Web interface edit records
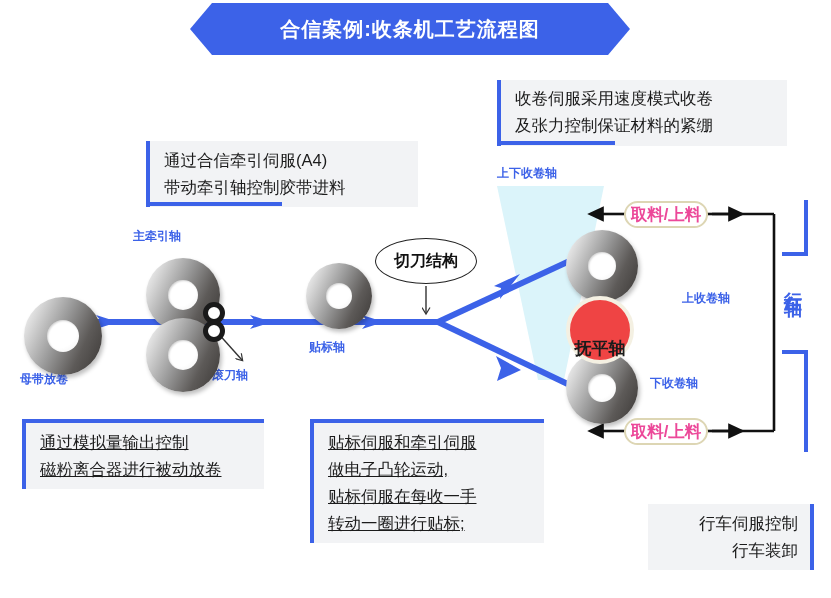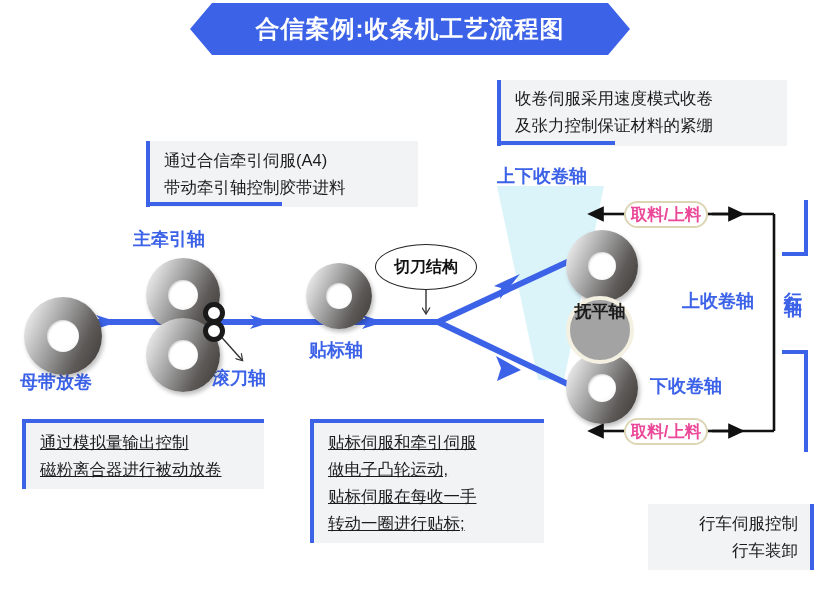--- a/index.html
+++ b/index.html
@@ -22,7 +22,7 @@
     clip-path:polygon(22px 0,418px 0,440px 26px,418px 52px,22px 52px,0 26px);
   }
   #title-text{
-    color:#fff;font-size:24px;font-weight:bold;letter-spacing:1px;
+    color:#fff;font-size:20px;font-weight:bold;letter-spacing:1px;
     white-space:nowrap;line-height:1;
   }
 

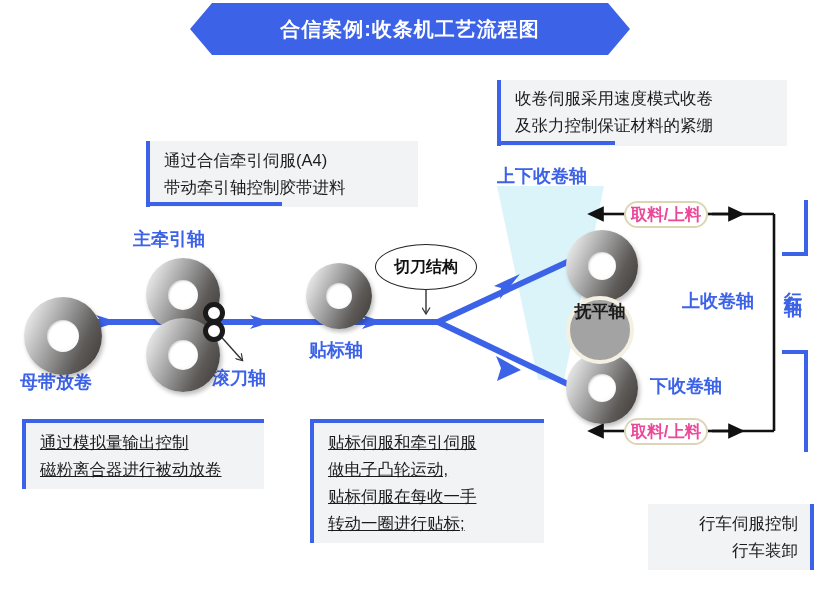--- a/index.html
+++ b/index.html
@@ -48,7 +48,7 @@
     position:absolute;color:#3c62e8;font-weight:bold;font-size:17px;
     white-space:nowrap;line-height:1;
   }
-  .blabel.big{font-size:18px;}
+  .blabel.big{font-size:12px;}
 
   
   .roller{position:absolute;border-radius:50%;}

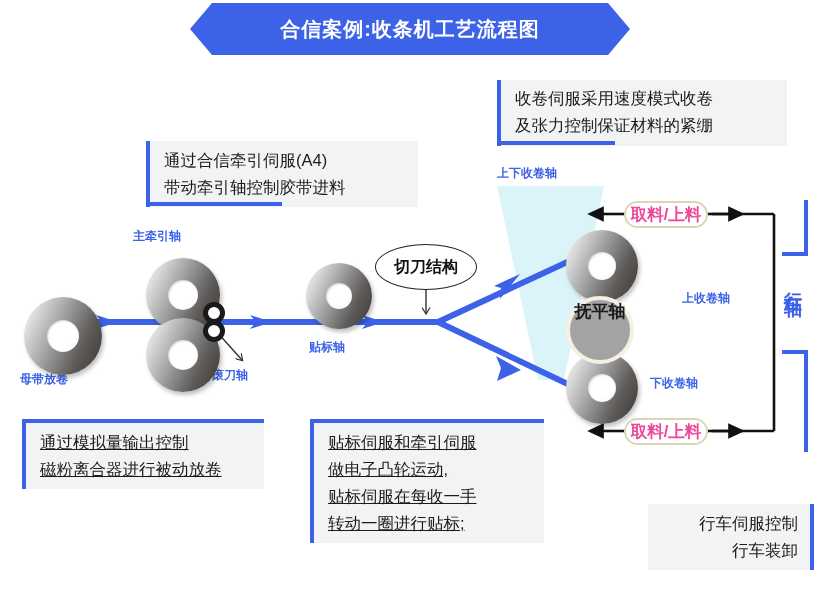--- a/index.html
+++ b/index.html
@@ -87,7 +87,7 @@
 
   
   #cutter-structure{
-    position:absolute;left:375px;top:244px;width:102px;height:46px;
+    position:absolute;left:375px;top:238px;width:102px;height:46px;
     border:1.6px solid #222;border-radius:50%;background:#fff;
     display:flex;align-items:center;justify-content:center;box-sizing:border-box;
   }

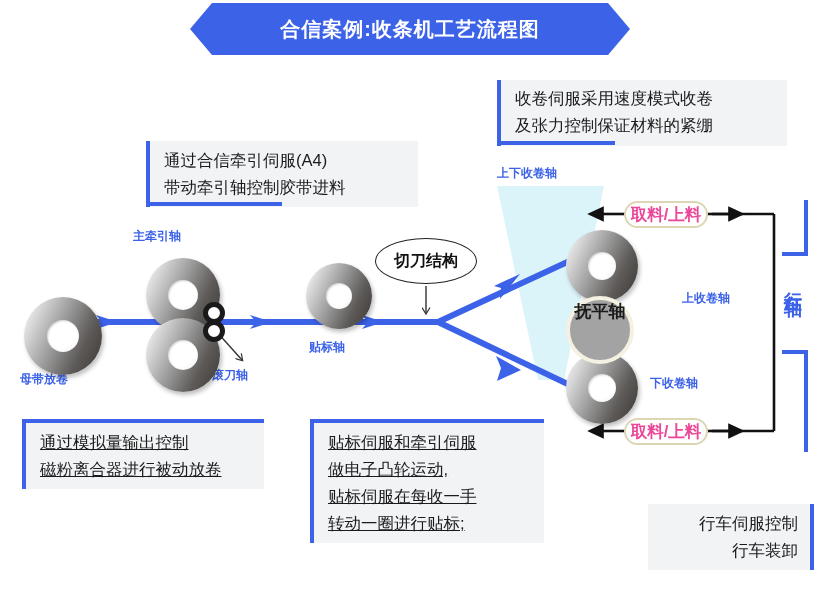--- a/index.html
+++ b/index.html
@@ -72,8 +72,8 @@
   
   #flatten-shaft{
     position:absolute;left:566px;top:296px;width:68px;height:68px;
-    border-radius:50%;background:#a3a3a3;border:4px solid #f4f0e2;
-    box-sizing:border-box;display:flex;align-items:flex-start;justify-content:center;
+    border-radius:50%;background:#ef4444;border:4px solid #f4f0e2;
+    box-sizing:border-box;display:flex;align-items:flex-end;justify-content:center;
   }
   #flatten-shaft span{font-size:17px;font-weight:bold;color:#1b1b1b;white-space:nowrap;}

_EXERCISE PROMPT_
Copy the records exactly; no image should appear in the result.

_OUTPUT OF THE EXERCISE_
--- a/index.html
+++ b/index.html
@@ -22,7 +22,7 @@
     clip-path:polygon(22px 0,418px 0,440px 26px,418px 52px,22px 52px,0 26px);
   }
   #title-text{
-    color:#fff;font-size:24px;font-weight:bold;letter-spacing:1px;
+    color:#fff;font-size:20px;font-weight:bold;letter-spacing:1px;
     white-space:nowrap;line-height:1;
   }
 

--- a/index.html
+++ b/index.html
@@ -48,7 +48,7 @@
     position:absolute;color:#3c62e8;font-weight:bold;font-size:17px;
     white-space:nowrap;line-height:1;
   }
-  .blabel.big{font-size:18px;}
+  .blabel.big{font-size:12px;}
 
   
   .roller{position:absolute;border-radius:50%;}

--- a/index.html
+++ b/index.html
@@ -87,7 +87,7 @@
 
   
   #cutter-structure{
-    position:absolute;left:375px;top:244px;width:102px;height:46px;
+    position:absolute;left:375px;top:238px;width:102px;height:46px;
     border:1.6px solid #222;border-radius:50%;background:#fff;
     display:flex;align-items:center;justify-content:center;box-sizing:border-box;
   }

--- a/index.html
+++ b/index.html
@@ -72,8 +72,8 @@
   
   #flatten-shaft{
     position:absolute;left:566px;top:296px;width:68px;height:68px;
-    border-radius:50%;background:#a3a3a3;border:4px solid #f4f0e2;
-    box-sizing:border-box;display:flex;align-items:flex-start;justify-content:center;
+    border-radius:50%;background:#ef4444;border:4px solid #f4f0e2;
+    box-sizing:border-box;display:flex;align-items:flex-end;justify-content:center;
   }
   #flatten-shaft span{font-size:17px;font-weight:bold;color:#1b1b1b;white-space:nowrap;}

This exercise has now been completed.